12 GB · 360 GB/s
$269
Updated 2026-03-01
The NVIDIA GeForce RTX 3060 12GB with 12 GB GDDR6 VRAM can handle 22 AI models across chat, coding, ai_coding. Best performance: Llama 3.2 1B Instruct at 140 tok/s (excellent). For AI coding workflows, it supports the Starter AI Coding tier — good for 7-8B models. Current price: approximately $269.
— OwnRig methodology, data updated 2026-03-01
Runs 7-8B models comfortably. Good for basic local code completion and small model experiments.
| Model | Quant | Speed | Rating | Notes |
|---|---|---|---|---|
| Llama 3.1 8B Instruct | Q5_K_M | 35 tok/s | Good | Comfortable fit with 6.2GB headroom. Good speed despite lower bandwidth. |
| DeepSeek Coder V2 Lite 16B | Q4_K_M | 40 tok/s | Good | MoE architecture — only 2.4B active params per token. Speed closer to a 3B model despite 15.7B total. Fits at Q4 (9.1GB) with headroom. |
| nomic-embed-text v1.5 | FP16 | — | Excellent | At 0.5GB VRAM, runs alongside any model with negligible impact. |
| Stable Diffusion XL 1.0 | FP16 | — | Good | ~15-20 seconds per 1024x1024 image at 30 steps. SDXL requires ~6.5GB VRAM. Fits on 12GB with room for LoRA. |
| Whisper Large V3 | FP16 | — | Excellent | 3.1GB VRAM at FP16. Transcribes ~10x faster than real-time.

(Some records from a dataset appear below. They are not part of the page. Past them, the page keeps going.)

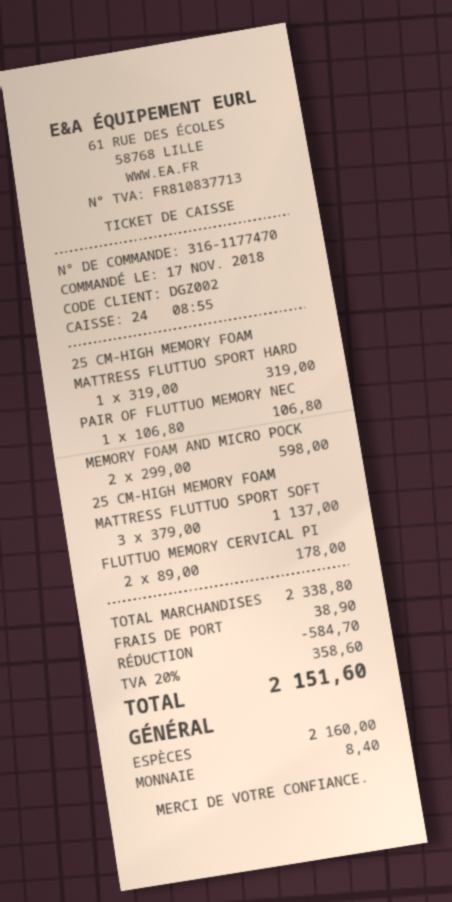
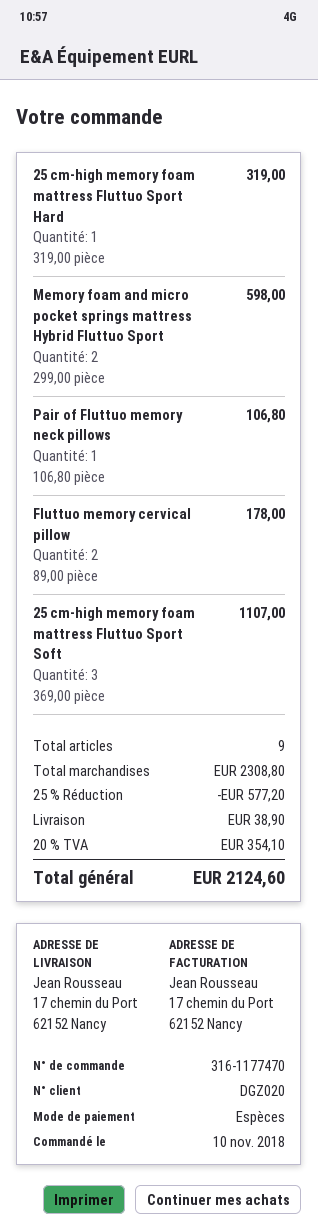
order date: 2018-11-17 -> 2018-11-10
customer number: DGZ002 -> DGZ020
25 CM-HIGH MEMORY FOAM MATTRESS FLUTTUO SPORT SOFT: 3 x 379.00 = 1137.00 -> 3 x 369.00 = 1107.00
subtotal: 2338.80 -> 2308.80
discount: 584.70 -> 577.20
tax: 20% = 358.60 -> 20% = 354.10
total: 2151.60 -> 2124.60

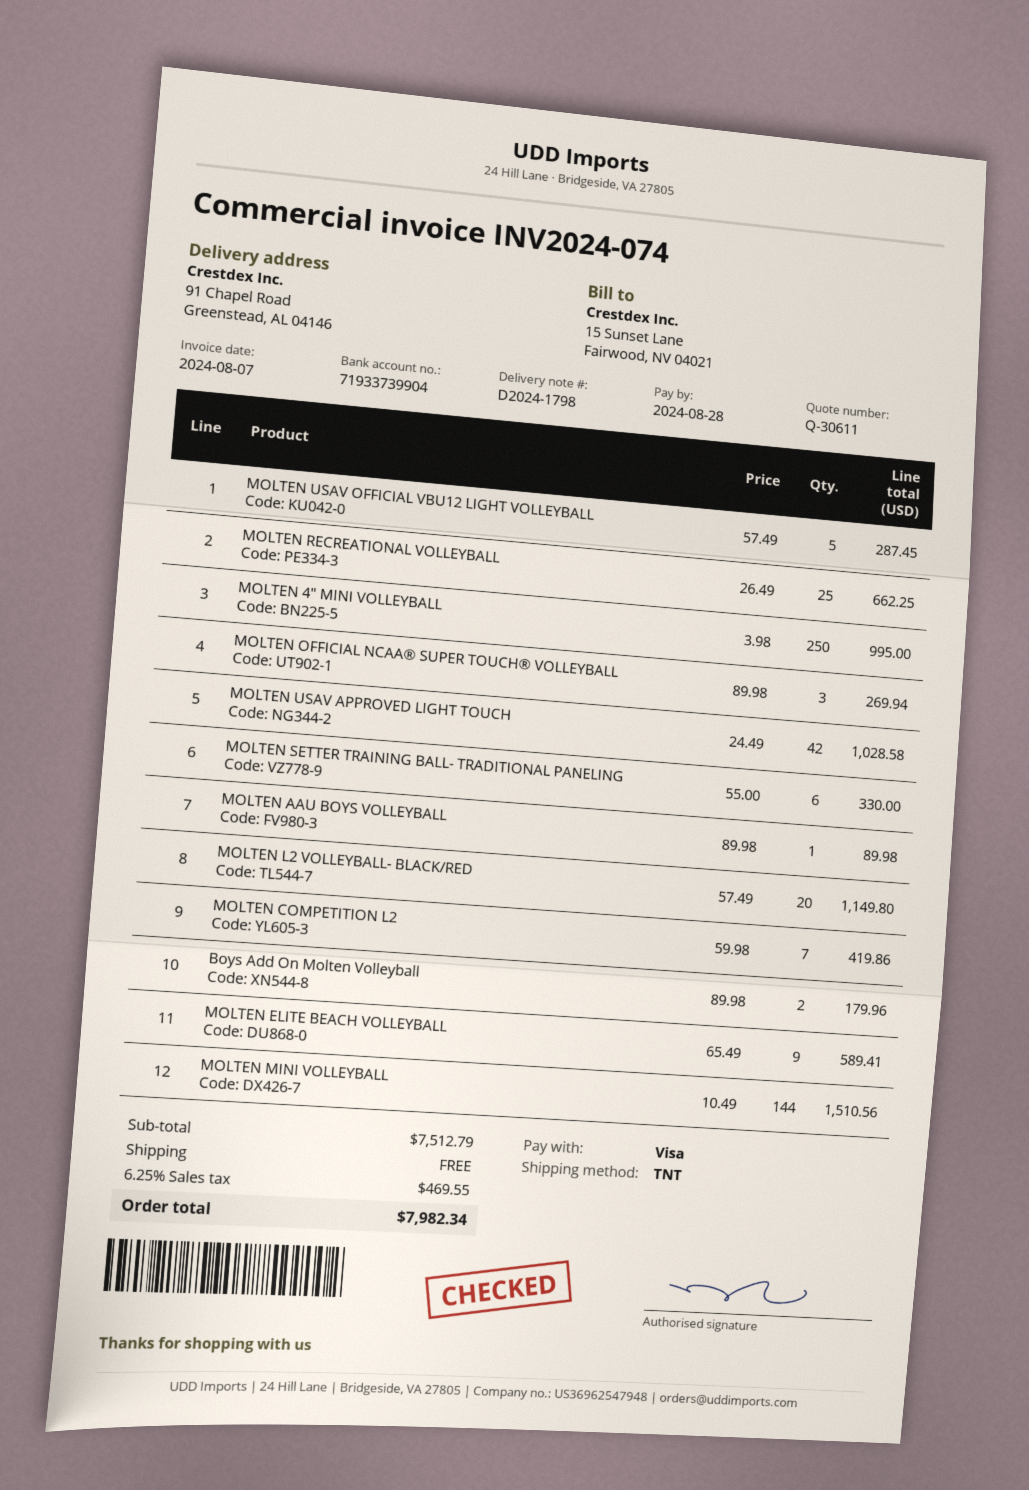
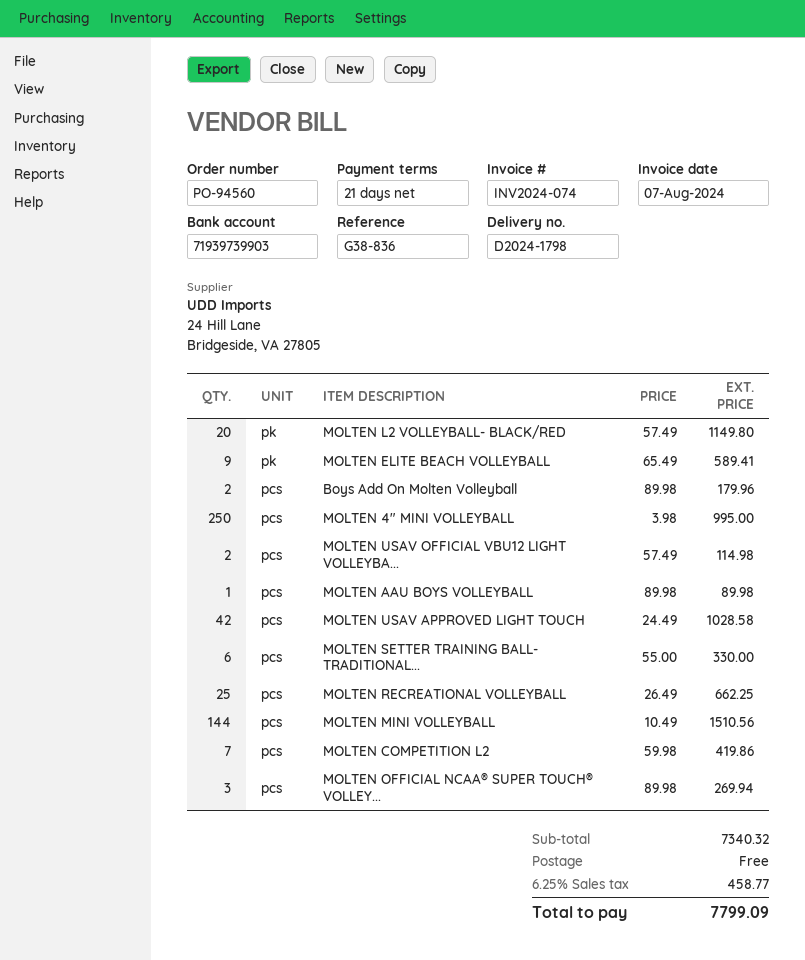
bank account: 71933739904 -> 71939739903
MOLTEN USAV OFFICIAL VBU12 LIGHT VOLLEYBALL: 5 x 57.49 = 287.45 -> 2 x 57.49 = 114.98
subtotal: 7512.79 -> 7340.32
tax: 6.25% = 469.55 -> 6.25% = 458.77
total: 7982.34 -> 7799.09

Runs on any GPU in our dataset. |
| Mistral 7B Instruct v0.3 | Q5_K_M | 33 tok/s | Good | Similar to Llama 8B performance. 6.7GB headroom. |
| Phi-3 Mini 3.8B Instruct | Q8_0 | 60 tok/s | Excellent | 3.8B model runs extremely fast even on budget GPUs. 7.5GB headroom at Q8. |
| all-MiniLM-L6-v2 | FP16 | — | Excellent | At 0.25GB, runs alongside any model with zero meaningful impact. |
| Gemma 2 9B Instruct | Q5_K_M | 30 tok/s | Good | Q5 at 6.6GB fits well on 12GB. Slightly slower than Llama 8B due to architecture differences. |
| Qwen 2.5 7B Instruct | Q5_K_M | 33 tok/s | Good | Similar performance to Llama 8B and Mistral 7B at this size class. |
| DeepSeek R1 Distill Qwen 7B | Q4_K_M | 38 tok/s | Good | 7B distill model fits comfortably on 12GB. Good speed for reasoning tasks. |
| Gemma 3 12B | Q4_K_M | 32 tok/s | Good | 12B at Q4 fits on 12GB. Good balance for budget builds. |
| Gemma 3 4B | Q5_K_M | 55 tok/s | Excellent | 4B model runs very fast on 12GB. Minimal VRAM footprint. |
| Qwen 2.5 Coder 7B Instruct | Q5_K_M | 36 tok/s | Good | 7B coding model fits well on 12GB. Good for code completion. |
| InternLM 2.5 7B Chat | Q5_K_M | 35 tok/s | Good | 7B model fits comfortably on 12GB. Good for general tasks. |
| Llama 3.2 3B Instruct | Q8_0 | 90 tok/s | Excellent | 3.21B model at Q8_0 (3.7GB) fits with 8GB headroom. Extremely fast on 360 GB/s bandwidth. |
| Llama 3.2 1B Instruct | Q8_0 | 140 tok/s | Excellent | 1.24B model at Q8_0 (1.5GB). Essentially instant — even faster than 3B. |
| Phi-4 Mini | Q8_0 | 80 tok/s | Excellent | 3.82B at Q8_0 (4.3GB). Slightly slower than 3B Llama due to more params. 7GB headroom. |
| Whisper Large V3 Turbo | FP16 | — | Excellent | Processes audio in real-time. Turbo variant is ~8x faster than full Whisper Large V3. 1.6GB VRAM at FP16. |
| Stable Diffusion 3.5 Large | Q8_0 | — | Good | Q8 variant (9GB) fits in 12GB. FP16 at 12.5GB doesn't fit. Image generation takes ~15s per image. |
| Gemma 3 27B | Q3_K_M | — | Not Viable | 12GB VRAM insufficient. Gemma 3 27B requires at least 13.3GB at Q3_K_M. Would need 16GB+ device or CPU offloading (impractical for speed). |
| DeepSeek V3 | Q2_K | — | Not Viable | 671B MoE model requires 115GB+ even at Q2_K. 12GB is nowhere near sufficient. Would need 128GB+ unified memory or multi-GPU. |
Prices and availability vary. Inspect hardware before purchasing.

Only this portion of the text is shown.